Web document revisions
◆ ◆ ◆ ◆

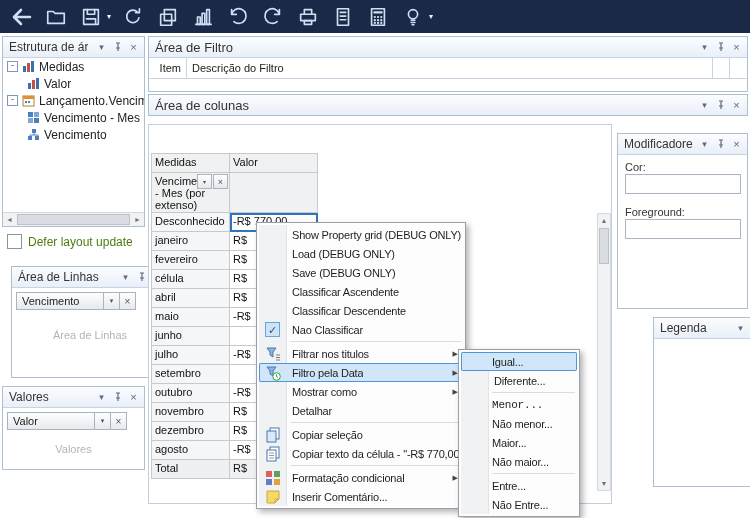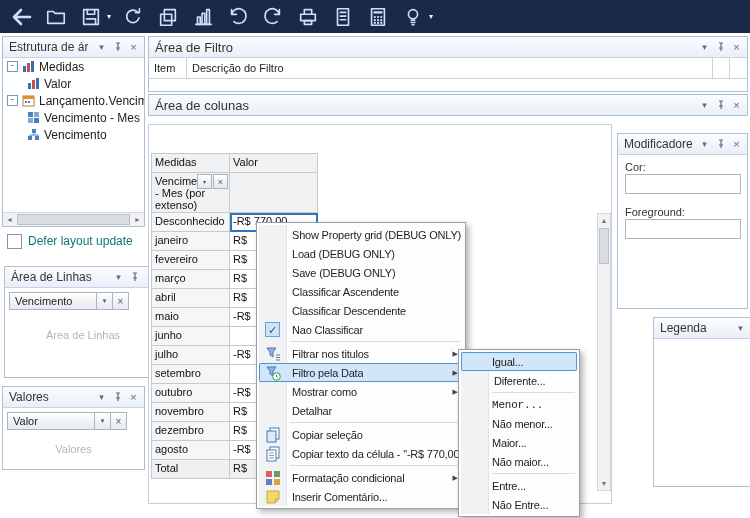--- a/index.html
+++ b/index.html
@@ -33,21 +33,21 @@
   .texp{width:9px;height:9px;border:1px solid #7a98b8;background:#fff;font-size:9px;line-height:7px;
         text-align:center;color:#444;margin-right:4px;flex:0 0 auto;}
   .ticon{width:13px;height:13px;margin-right:4px;flex:0 0 auto;}
 
   .hscroll{position:absolute;left:0;bottom:0;right:0;height:13px;background:#f1f2f4;
            border-top:1px solid #d5d9de;display:flex;align-items:center;font-size:7px;color:#6a7380;}
   .hscroll .sa{width:13px;text-align:center;cursor:pointer;}
   .hthumb{height:9px;background:#d9dde2;border:1px solid #bcc2c9;flex:1;margin:0 1px;cursor:pointer;}
 
   
-  .defer{position:absolute;left:7px;top:234px;display:flex;align-items:flex-start;font-size:12px;color:#0f766e;}
+  .defer{position:absolute;left:7px;top:234px;display:flex;align-items:center;font-size:12px;color:#4d7c0f;}
   .cb{width:13px;height:13px;border:1px solid #8a939e;background:#fff;margin-right:6px;cursor:pointer;}
 
   
   .chip{position:absolute;display:flex;align-items:stretch;border:1px solid #a8b4c2;
         background:linear-gradient(#fefefe,#e6e9ee);font-size:11px;height:18px;box-sizing:border-box;cursor:pointer;}
   .chip .cl{padding:2px 5px;flex:1;white-space:nowrap;overflow:hidden;color:#222;}
   .chip .cbn{width:15px;border-left:1px solid #a8b4c2;display:flex;align-items:center;
              justify-content:center;font-size:7px;color:#555;cursor:pointer;}
   .chip .cbn.x{font-size:10px;}
   .pzone{position:absolute;left:0;right:0;text-align:center;color:#b4b4b4;font-size:11px;}
@@ -245,21 +245,21 @@
       <div class="hthumb"></div>
       <span class="sa">►</span>
     </div>
   </div>
 
   <div class="defer">
     <span class="cb"></span>
     <span>Defer layout update</span>
   </div>
 
-  <div class="panel" style="left:4px;top:266px;width:158px;height:112px;">
+  <div class="panel" style="left:11px;top:266px;width:158px;height:112px;">
     <div class="phead">
       <span class="ph-title">Área de Linhas</span>
       <span class="sp"></span>
       <span class="dock-ic">▾</span>
       <span class="dock-ic">
           <svg width="10" height="10" viewBox="0 0 10 10">
             <path d="M3 1 h4 M5 1 v5 M3 6 h4 M5 6 v3"></path>
           </svg>
         </span>
       <span class="dock-ic" style="font-size:11px">×</span>
@@ -298,21 +298,21 @@
       <span class="sp"></span>
       <span class="dock-ic">▾</span>
       <span class="dock-ic">
           <svg width="10" height="10" viewBox="0 0 10 10">
             <path d="M3 1 h4 M5 1 v5 M3 6 h4 M5 6 v3"></path>
           </svg>
         </span>
       <span class="dock-ic" style="font-size:11px">×</span>
     </div>
     <div class="frow">
-      <div class="fcell" style="width:38px;">Item</div>
+      <div class="fcell" style="width:38px;text-align:right;">Item</div>
       <div class="fcell" style="flex:1;">Descrição do Filtro</div>
       <div class="fcell" style="width:17px;"></div>
       <div class="fcell" style="width:17px;border-right:none;"></div>
     </div>
   </div>
 
   <div class="panel" style="left:148px;top:94px;width:600px;height:22px;">
     <div class="phead big" style="border-bottom:none;height:20px;">
       <span class="ph-title">Área de colunas</span>
       <span class="sp"></span>
@@ -349,21 +349,21 @@
         </div>
       <div class="grow">
           <div class="gc gl">janeiro</div>
           <div class="gc gv">R$</div>
         </div>
       <div class="grow">
           <div class="gc gl">fevereiro</div>
           <div class="gc gv">R$</div>
         </div>
       <div class="grow">
-          <div class="gc gl">março</div>
+          <div class="gc gl">célula</div>
           <div class="gc gv">R$</div>
         </div>
       <div class="grow">
           <div class="gc gl">abril</div>
           <div class="gc gv">R$</div>
         </div>
       <div class="grow">
           <div class="gc gl">maio</div>
           <div class="gc gv">-R$</div>
         </div>

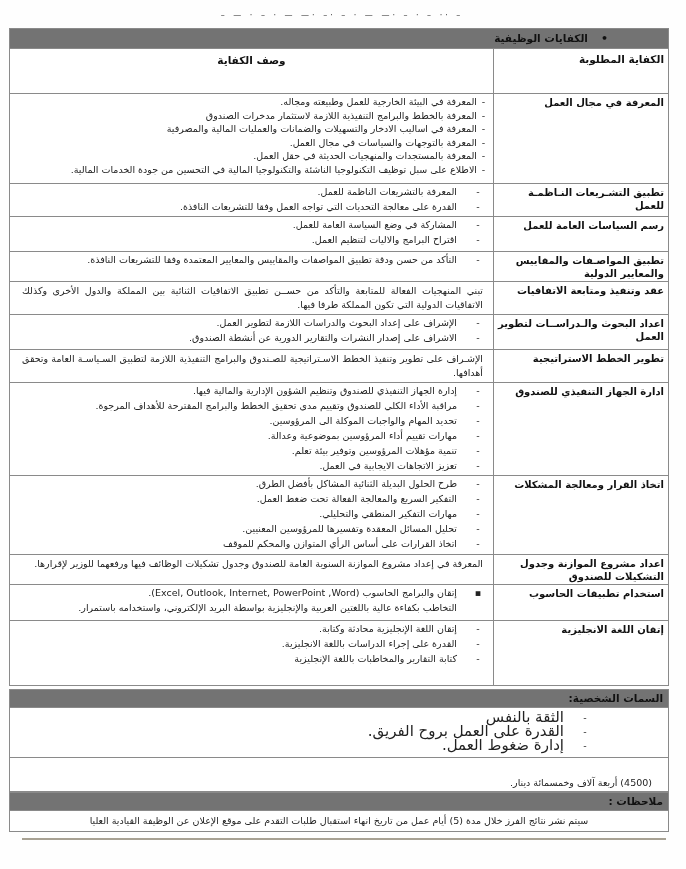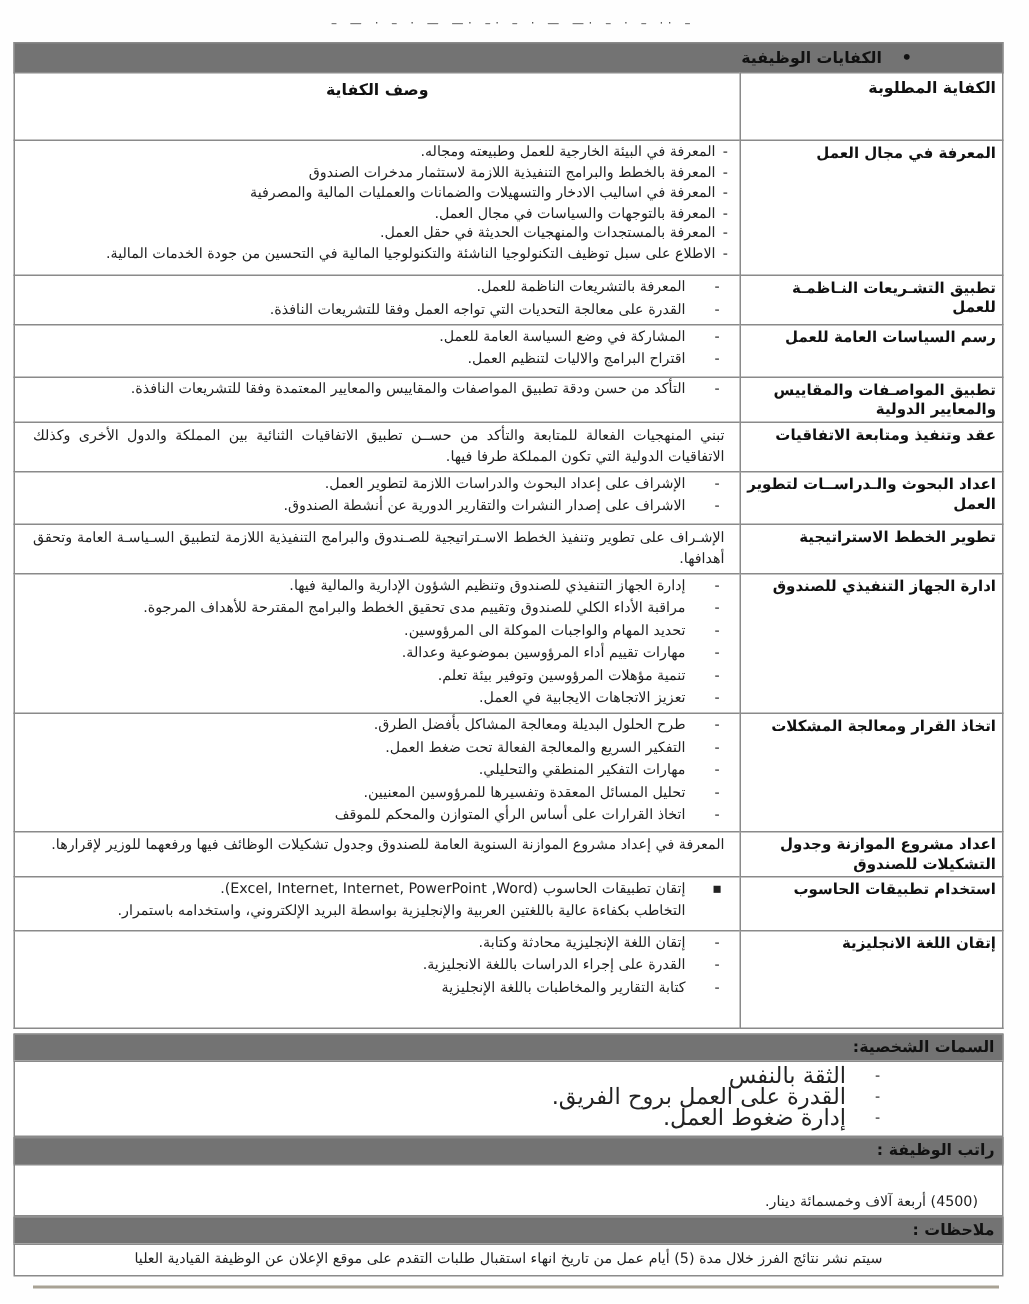--- a/index.html
+++ b/index.html
@@ -208,21 +208,21 @@
               <span class="marker">-</span>
               <span class="txt">تعزيز الاتجاهات الايجابية في العمل.</span>
             </div>
           </td>
         </tr>
         <tr style="height: 79px;">
           <td class="c-label">اتخاذ القرار ومعالجة المشكلات</td>
           <td class="c-desc">
             <div class="item">
               <span class="marker">-</span>
-              <span class="txt">طرح الحلول البديلة ومعالجة المشاكل بأفضل الطرق.</span>
+              <span class="txt">طرح الحلول البديلة الثنائية المشاكل بأفضل الطرق.</span>
             </div>
             <div class="item">
               <span class="marker">-</span>
               <span class="txt">التفكير السريع والمعالجة الفعالة تحت ضغط العمل.</span>
             </div>
             <div class="item">
               <span class="marker">-</span>
               <span class="txt">مهارات التفكير المنطقي والتحليلي.</span>
             </div>
             <div class="item">
@@ -239,21 +239,21 @@
           <td class="c-label">اعداد مشروع الموازنة وجدول التشكيلات للصندوق</td>
           <td class="c-desc">
             <div class="para">المعرفة في إعداد مشروع الموازنة السنوية العامة للصندوق وجدول تشكيلات الوظائف فيها ورفعهما للوزير لإقرارها.</div>
           </td>
         </tr>
         <tr style="height: 36px;">
           <td class="c-label">استخدام تطبيقات الحاسوب</td>
           <td class="c-desc">
             <div class="item">
               <span class="marker">▪</span>
-              <span class="txt">إتقان تطبيقات الحاسوب (Excel, Internet, Internet, PowerPoint ,Word).</span>
+              <span class="txt">إتقان والبرامج الحاسوب (Excel, Outlook, Internet, PowerPoint ,Word).</span>
             </div>
             <div class="item">
               <span class="marker"></span>
               <span class="txt">التخاطب بكفاءة عالية باللغتين العربية والإنجليزية بواسطة البريد الإلكتروني، واستخدامه باستمرار.</span>
             </div>
           </td>
         </tr>
         <tr style="height: 65px;">
           <td class="c-label">إتقان اللغة الانجليزية</td>
           <td class="c-desc">
@@ -285,23 +285,20 @@
       <div class="trait">
         <span class="marker">-</span>
         <span class="txt">القدرة على العمل بروح الفريق.</span>
       </div>
       <div class="trait">
         <span class="marker">-</span>
         <span class="txt">إدارة ضغوط العمل.</span>
       </div>
     </div>
 
-  <div class="band">
-    <span>راتب الوظيفة :</span>
-  </div>
   <div class="box salary-box">
     <span>(4500) أربعة آلاف وخمسمائة دينار.</span>
   </div>
 
   <div class="band">
     <span>ملاحظات :</span>
   </div>
   <div class="box notes-box">
     <span>سيتم نشر نتائج الفرز خلال مدة (5) أيام عمل من تاريخ انهاء استقبال طلبات التقدم على موقع الإعلان عن الوظيفة القيادية العليا</span>
   </div>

◆ ◆ ◆ ◆

### INSTRUCTIONS TO FOLLOW
The expected output is each line of the records above that includes the word "pointer".

### EXERCISE RESULT
   .hscroll .sa{width:13px;text-align:center;cursor:pointer;}
   .hthumb{height:9px;background:#d9dde2;border:1px solid #bcc2c9;flex:1;margin:0 1px;cursor:pointer;}
   .cb{width:13px;height:13px;border:1px solid #8a939e;background:#fff;margin-right:6px;cursor:pointer;}
         background:linear-gradient(#fefefe,#e6e9ee);font-size:11px;height:18px;box-sizing:border-box;cursor:pointer;}
              justify-content:center;font-size:7px;color:#555;cursor:pointer;}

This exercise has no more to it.